(INPUT FOR THIS TASK)

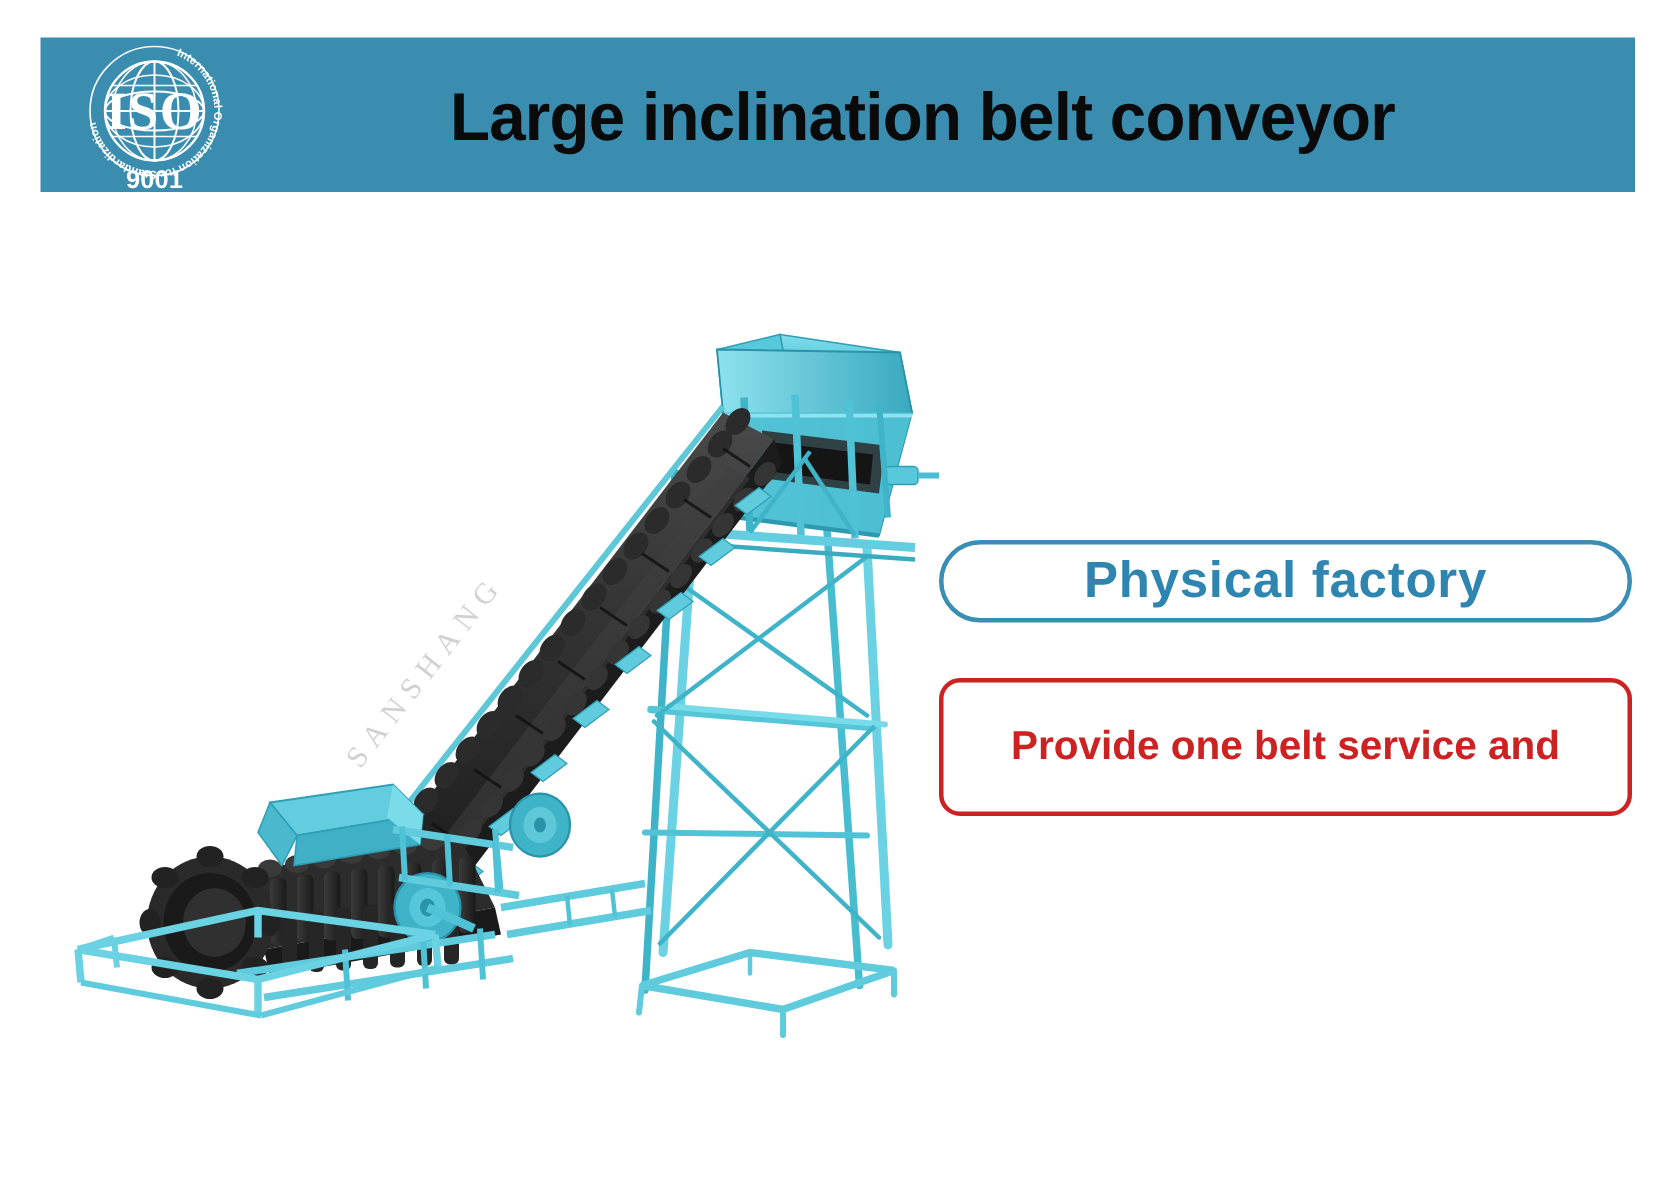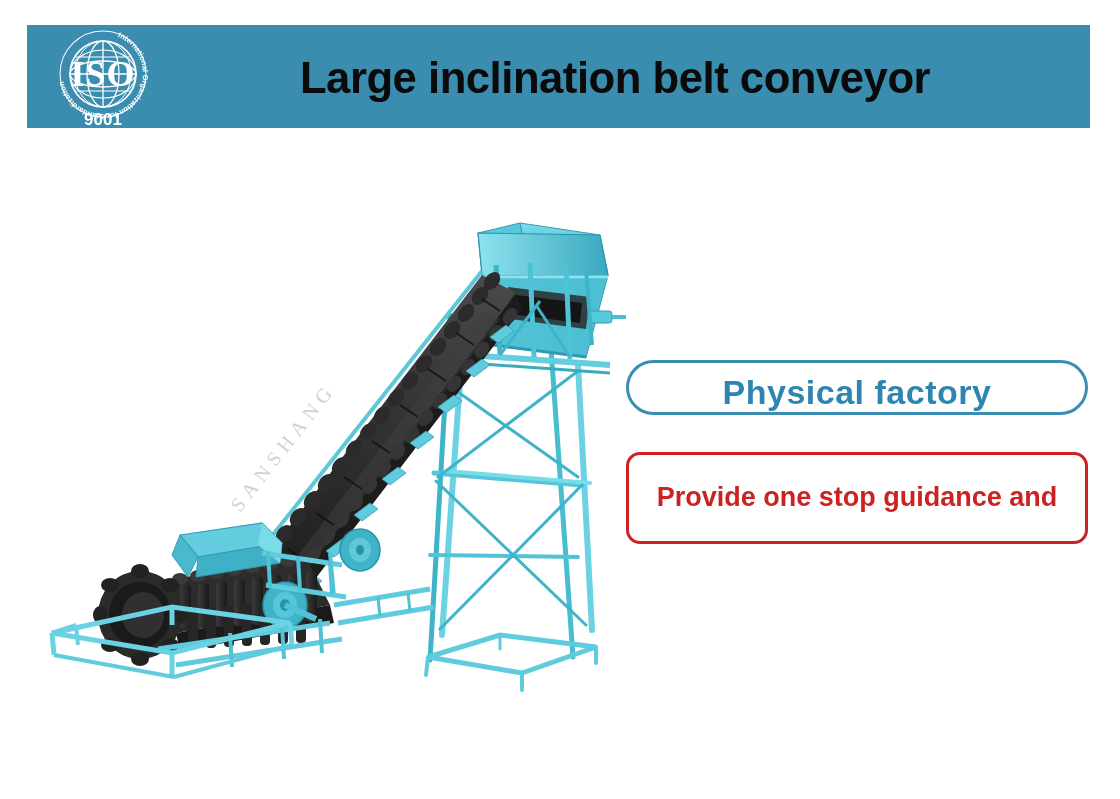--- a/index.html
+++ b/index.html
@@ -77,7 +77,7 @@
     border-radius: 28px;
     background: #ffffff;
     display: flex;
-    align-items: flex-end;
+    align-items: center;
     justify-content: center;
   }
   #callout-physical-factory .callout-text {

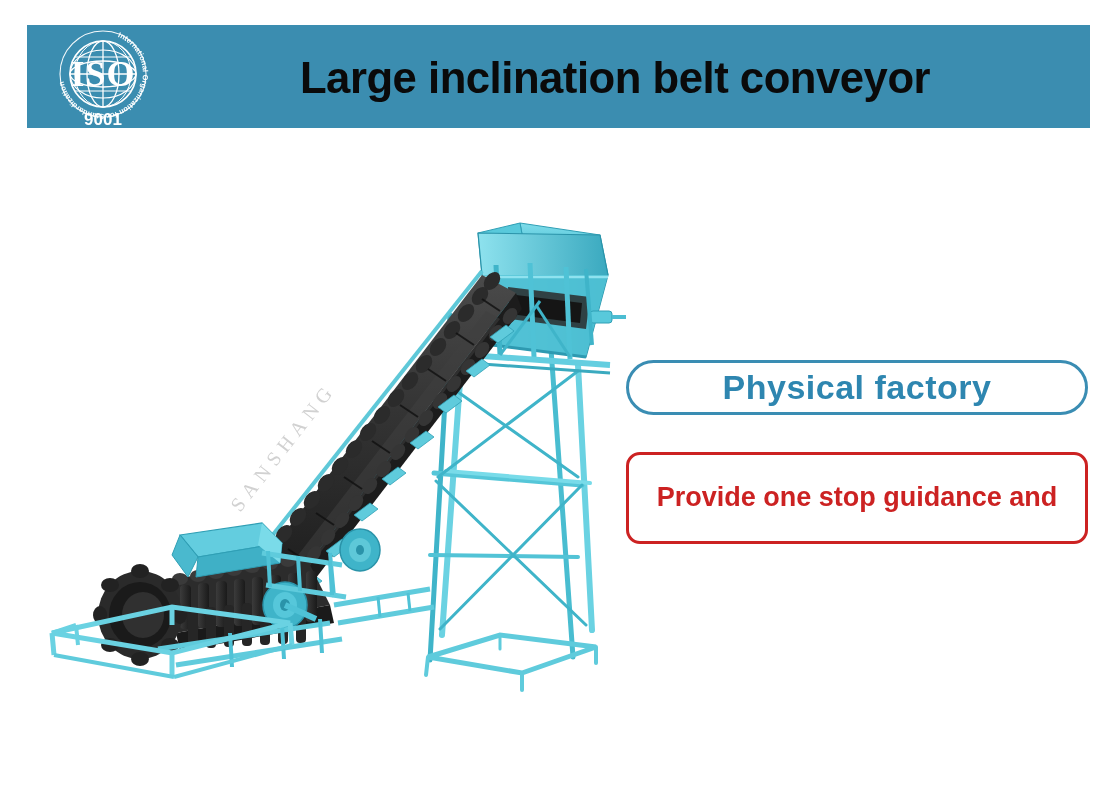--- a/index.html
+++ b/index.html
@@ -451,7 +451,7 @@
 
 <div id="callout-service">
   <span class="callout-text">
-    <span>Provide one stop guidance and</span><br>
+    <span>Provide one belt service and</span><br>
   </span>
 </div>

(End INPUT FOR THIS TASK)

TASK GOAL: In the entries above, find each line that includes the string "items" and copy it.

EXERCISE SOLUTION:
-    align-items: flex-end;
+    align-items: center;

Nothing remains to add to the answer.